ロシア国防省は10日、同国空軍の戦略爆撃機「ツポレフ160」2機がベネズエラの空軍基地に到着したと述べた。インタファクス通信が伝えた。ベネズエラには数日間とどまり、訓練飛行を実施する見通し。
ロシアは、グルジア情勢で米国が人道支援物資輸送に絡み黒海に軍艦を派遣したことに反発しており、今回の戦略爆撃機の派遣は米国の対応を牽制(けんせい)する狙いがあるとみられる。

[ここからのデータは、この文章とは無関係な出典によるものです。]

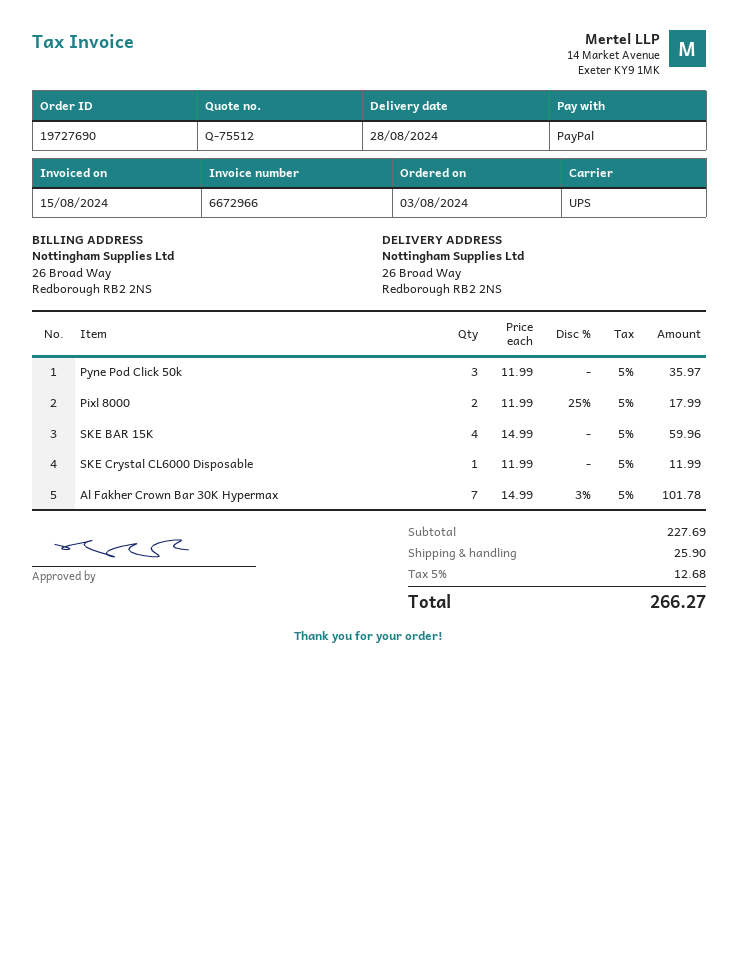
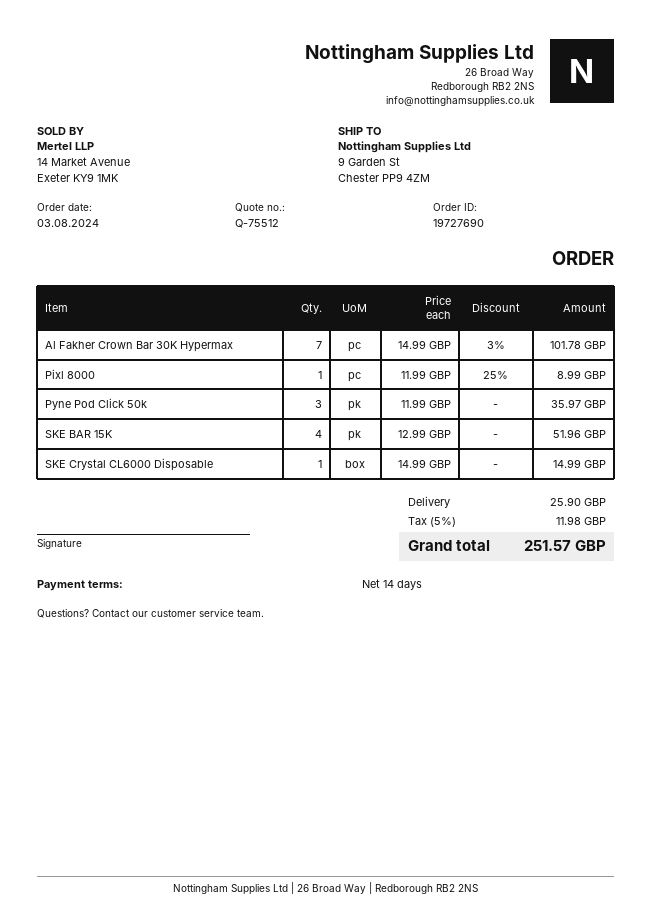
ship to: 26 Broad Way, Redborough RB2 2NS -> 9 Garden St, Chester PP9 4ZM
Pixl 8000: 2 x 11.99 - 25% = 17.99 -> 1 x 11.99 - 25% = 8.99
SKE BAR 15K: 4 x 14.99 = 59.96 -> 4 x 12.99 = 51.96
SKE Crystal CL6000 Disposable: 1 x 11.99 = 11.99 -> 1 x 14.99 = 14.99
tax: 5% = 12.68 -> 5% = 11.98
total: 266.27 -> 251.57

ベネズエラのチャベス大統領は反米路線の独自の社会主義を進めており、武器購入ではロシアに大きく頼っている。ロシアは8日、カリブ海でベネズエラと合同の海軍演習を実施するとも発表した。チャベス大統領は9月初旬、ロシア空軍の長距離爆撃機がベネズエラに着陸する必要があるなら反対するし、歓迎もすると述べていた。
米国防総省当局者は、ツポレフ160の訓練を注視すると述べた。インタファクス通信によると、同戦略爆撃機は北極海と大西洋の公海上を13時間かけて飛行。北大西洋条約機構(NATO)の複数の戦闘機に追尾されたという。